> What this task involves: Pull every line with "subtotal" from the data below and copy it.

- - -

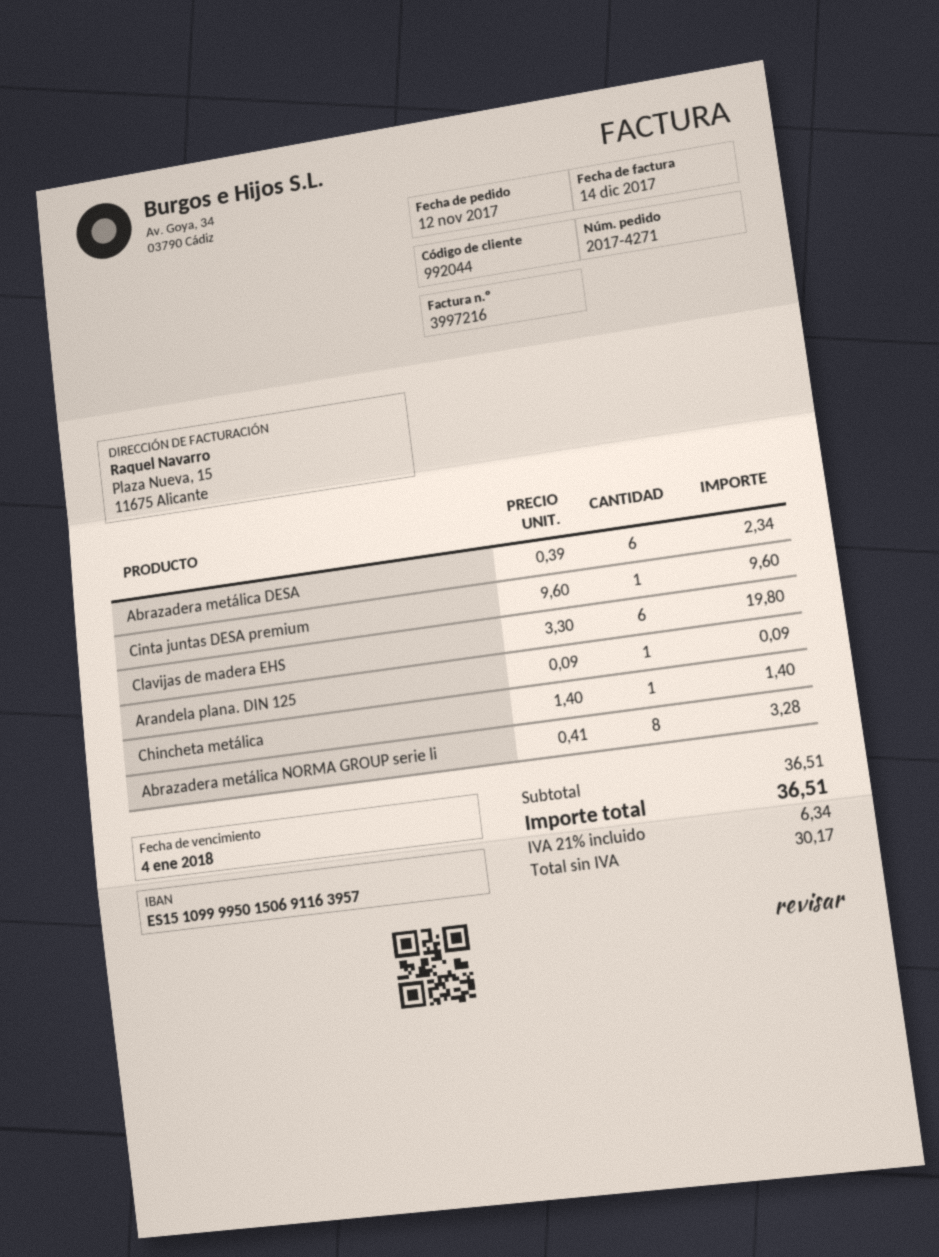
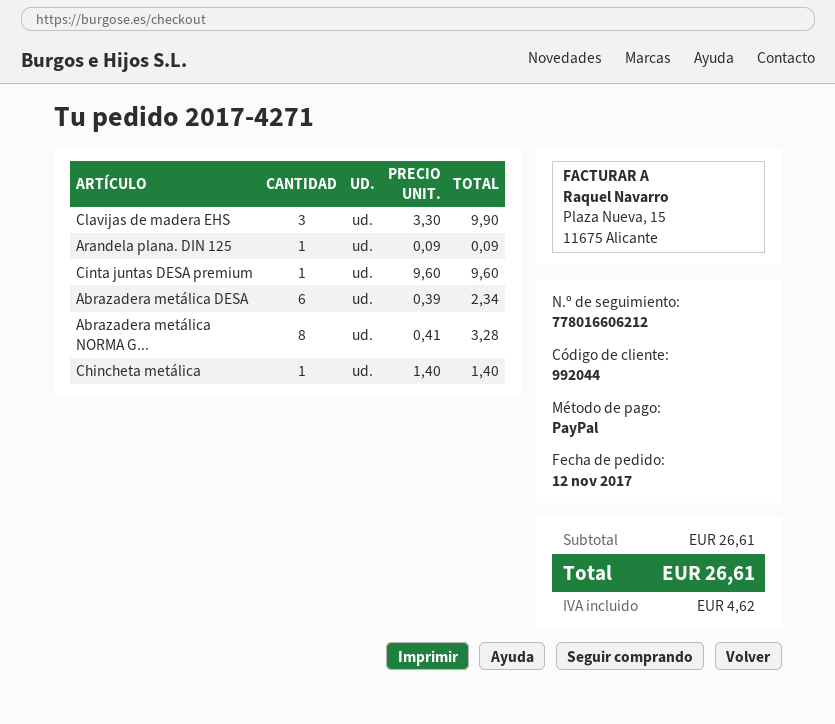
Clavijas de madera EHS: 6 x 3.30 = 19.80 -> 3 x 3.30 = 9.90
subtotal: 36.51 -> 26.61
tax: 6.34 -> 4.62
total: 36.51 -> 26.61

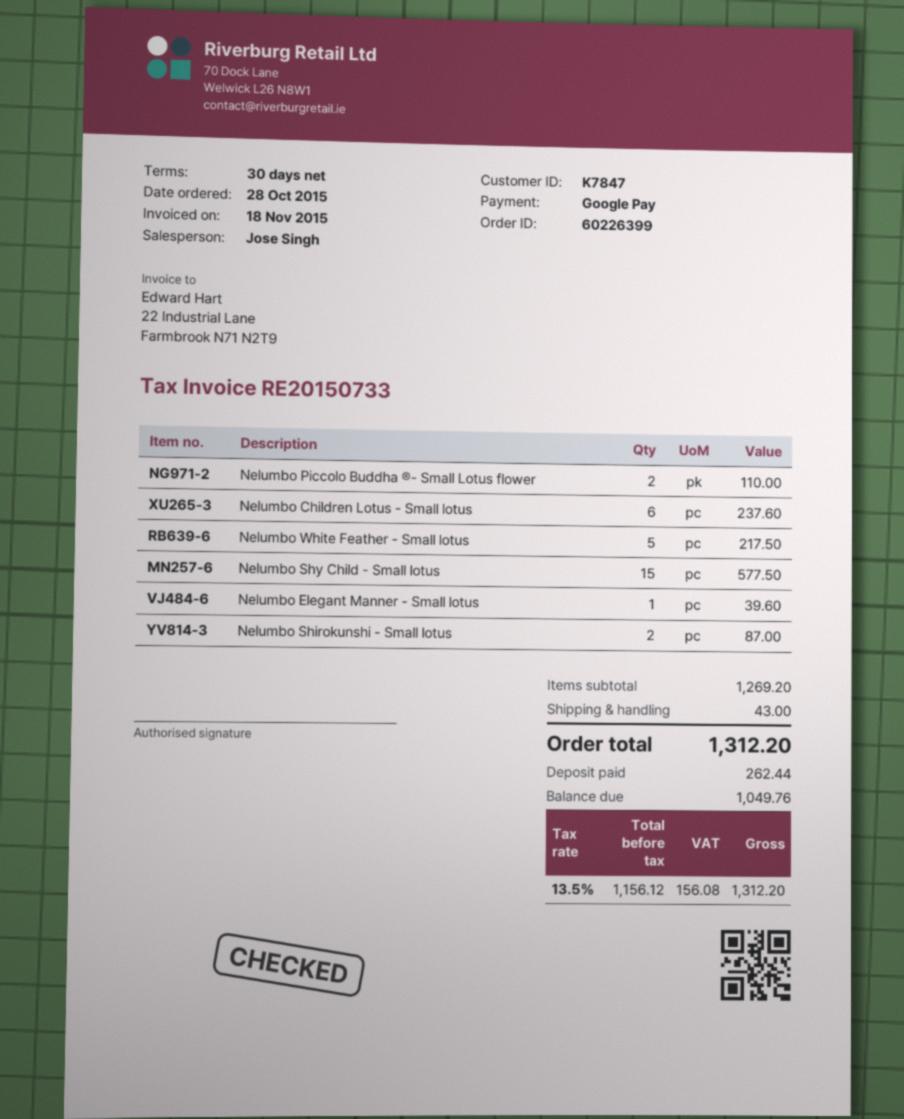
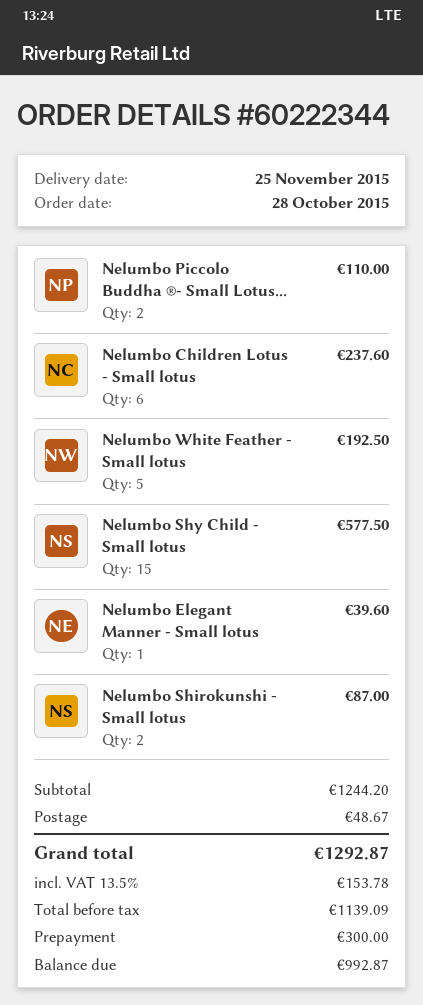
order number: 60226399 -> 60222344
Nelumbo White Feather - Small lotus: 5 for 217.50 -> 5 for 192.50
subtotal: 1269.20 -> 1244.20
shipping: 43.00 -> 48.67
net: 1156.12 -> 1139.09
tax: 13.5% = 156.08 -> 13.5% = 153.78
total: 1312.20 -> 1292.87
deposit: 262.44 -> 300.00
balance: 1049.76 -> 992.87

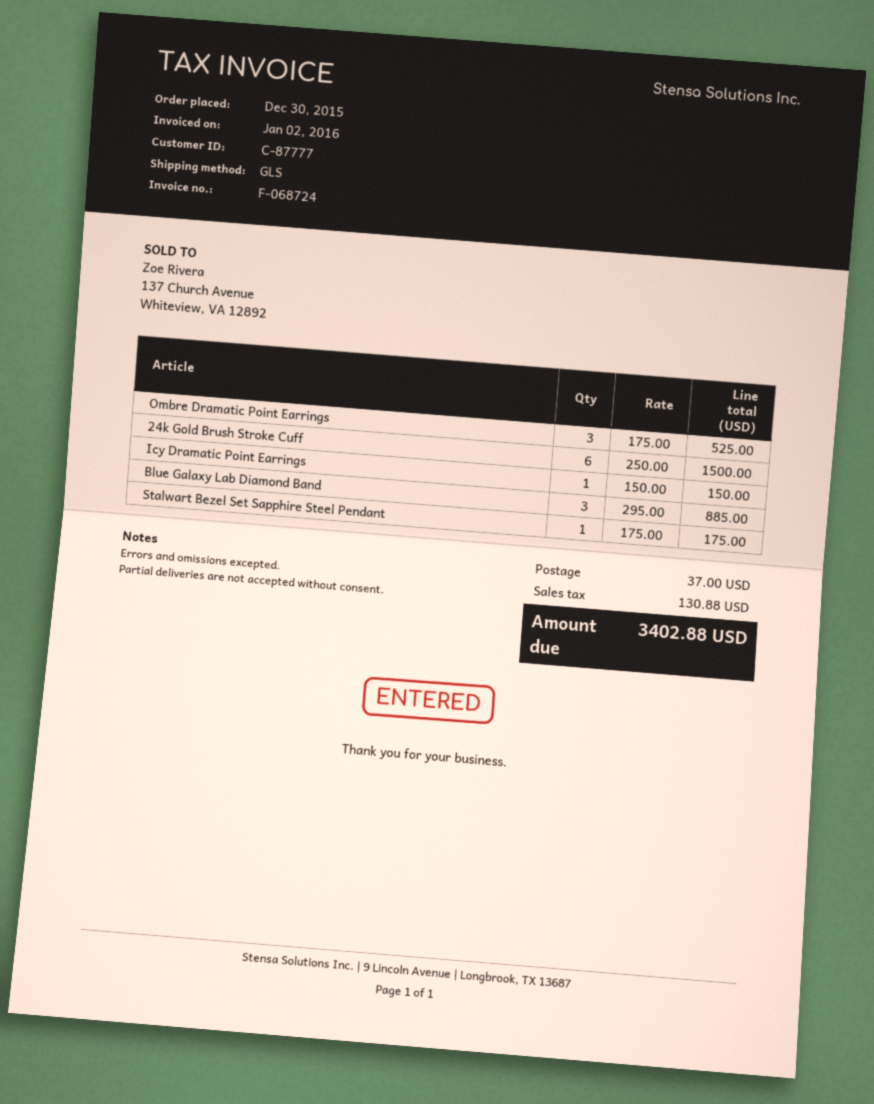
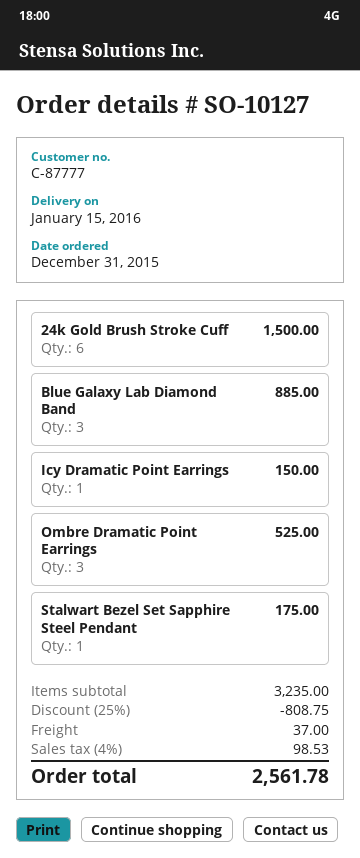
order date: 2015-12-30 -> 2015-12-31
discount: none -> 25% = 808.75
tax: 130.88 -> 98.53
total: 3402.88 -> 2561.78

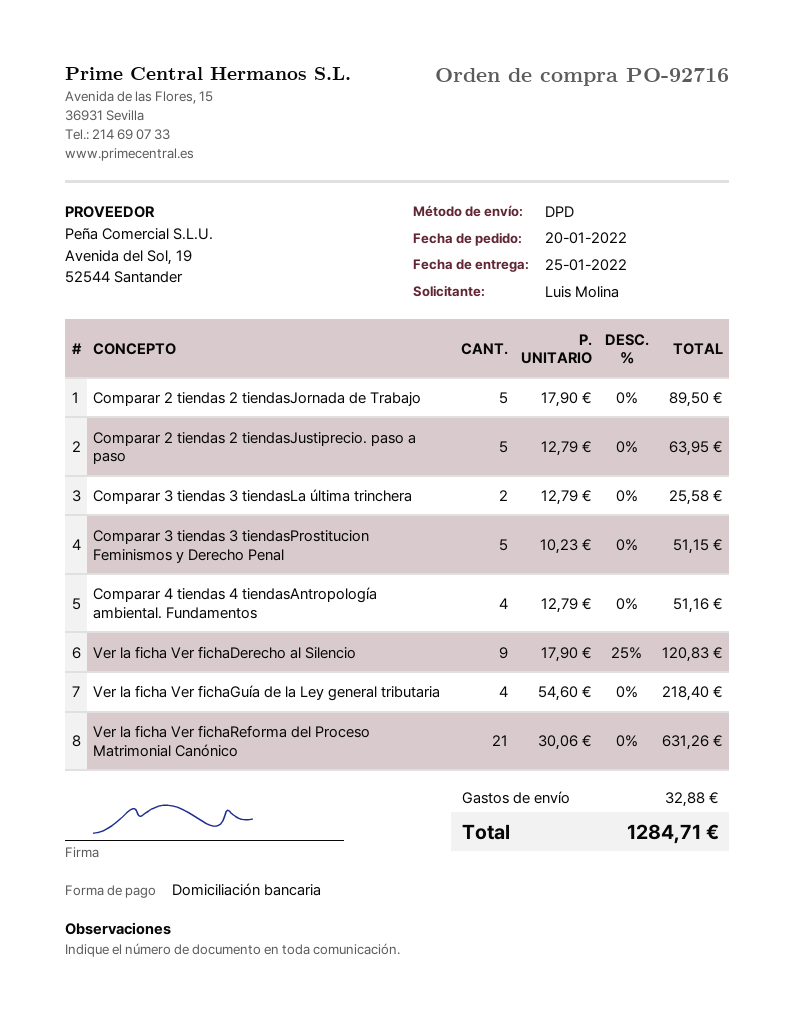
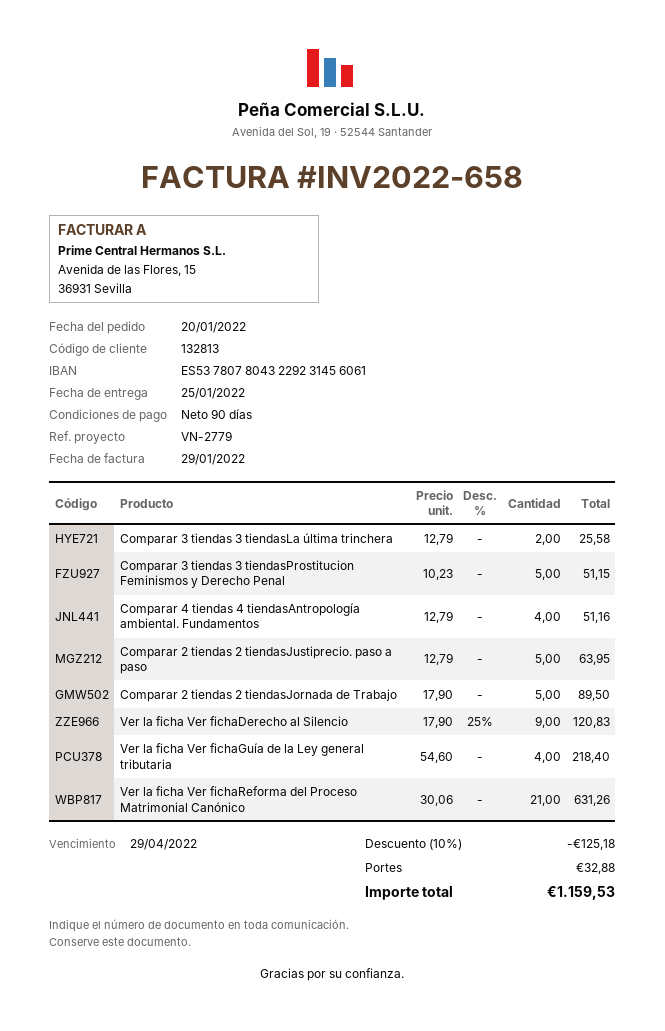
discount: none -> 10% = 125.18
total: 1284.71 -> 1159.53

- - -

> Your response:
subtotal: 36.51 -> 26.61
subtotal: 1269.20 -> 1244.20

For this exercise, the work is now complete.